L’Union est libre d’engagements antérieurs ; elle profite donc de l’expérience des vieux peuples de l’Europe, sans être obligée, comme eux, de tirer parti du passé et de l’accommoder au présent ; ainsi qu’eux, elle n’est pas forcée d’accepter un immense héritage que lui ont légué ses pères ; mélange de gloire et de misère, d’amitiés et de haines nationales. La politique extérieure des États-Unis est éminemment expectante ; elle consiste bien plus à s’abstenir qu’à faire.
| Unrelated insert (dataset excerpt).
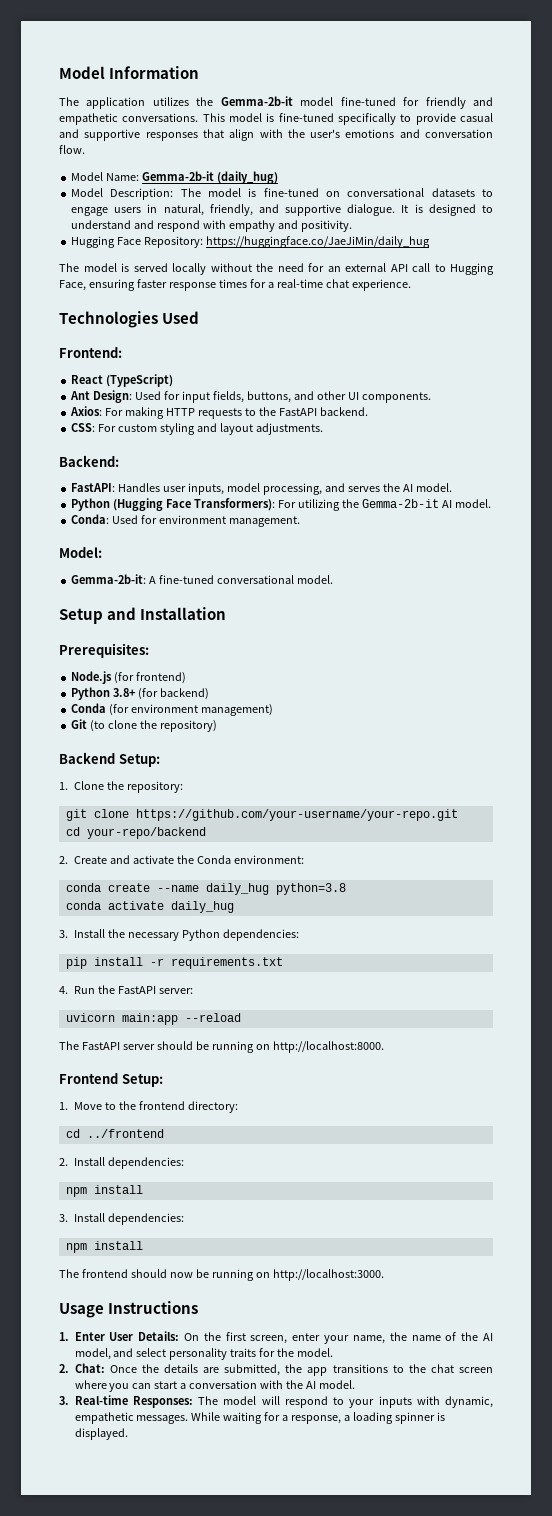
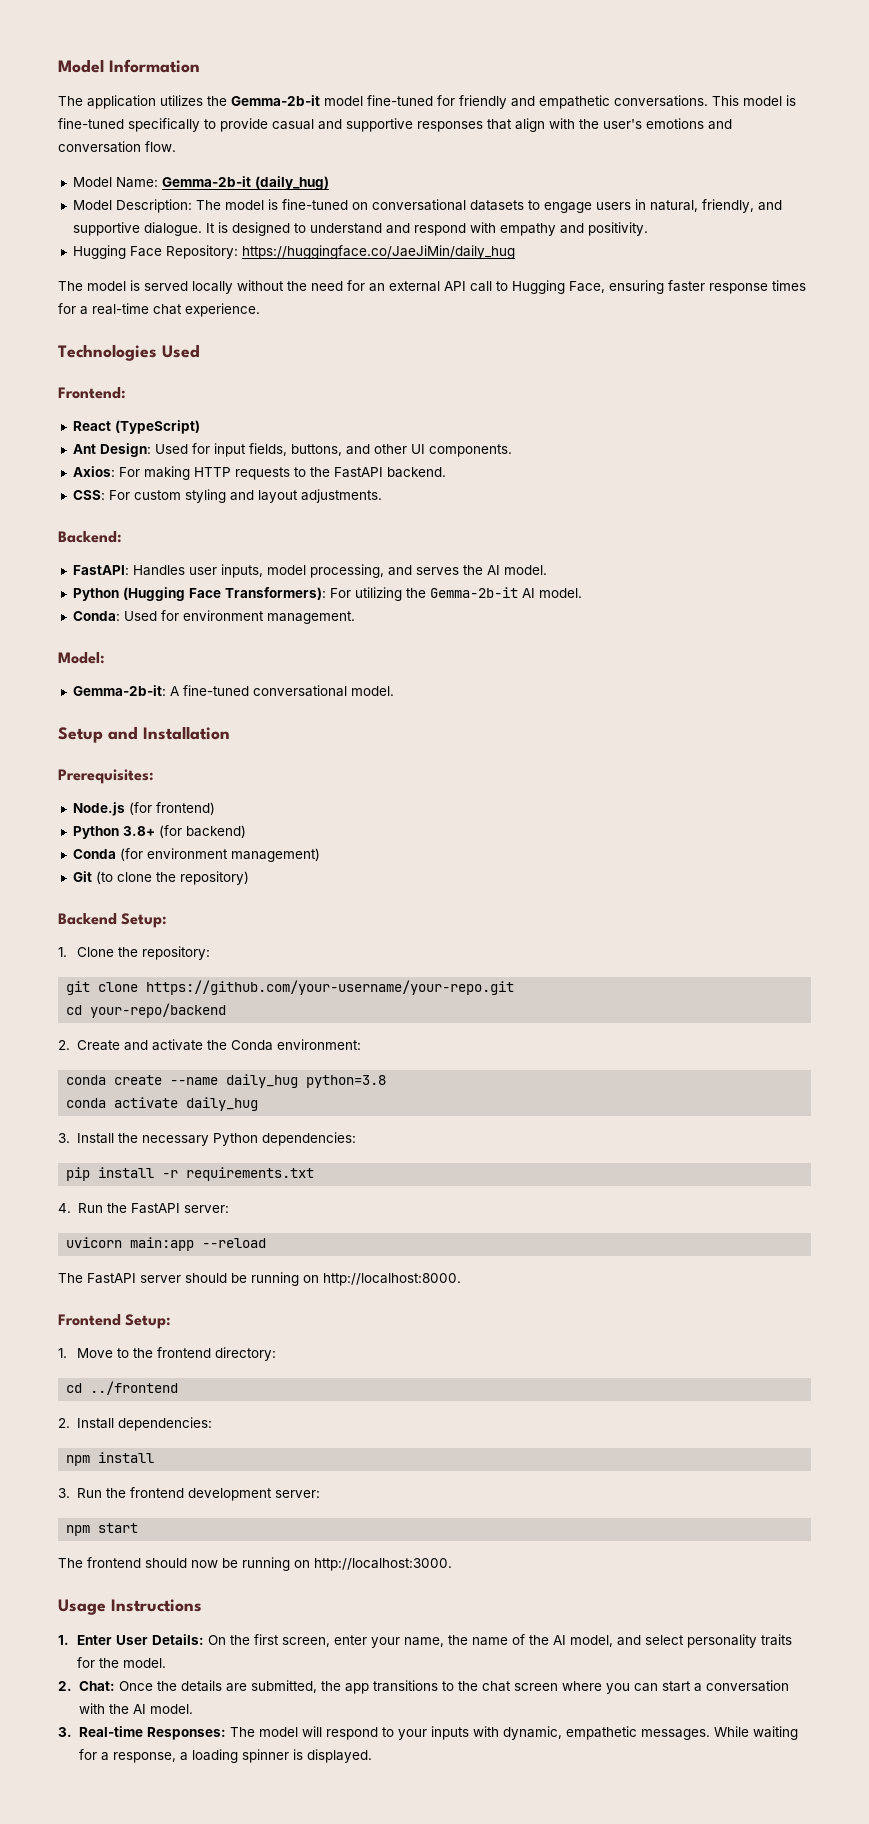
- 3. Install dependencies:
- npm install
+ 3. Run the frontend development server:
+ npm start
Il est donc bien difficile de savoir, quant à présent, quelle habileté développera la démocratie américaine dans la conduite des affaires extérieures de l’État. Sur ce point, ses adversaires comme ses amis doivent suspendre leur jugement.

Quant à moi, je ne ferai pas difficulté de le dire : C’est dans la direction des intérêts extérieurs de la société que les gouvernements démocratiques me paraissent décidément inférieurs aux autres. L’expérience, les mœurs et l’instruction finissent presque toujours par créer chez la démocratie cette sorte de sagesse pratique de tous les jours, et cette science des petits événements de la vie qu’on nomme le bon sens. Le bon sens suffit au train ordinaire de la société ; et chez un peuple dont l’éducation est faite, la liberté démocratique appliquée aux affaires intérieures de l’État produit plus de biens que les erreurs du gouvernement de la démocratie ne sauraient amener de maux. Mais il n’en est pas toujours ainsi dans les rapports de peuple à peuple.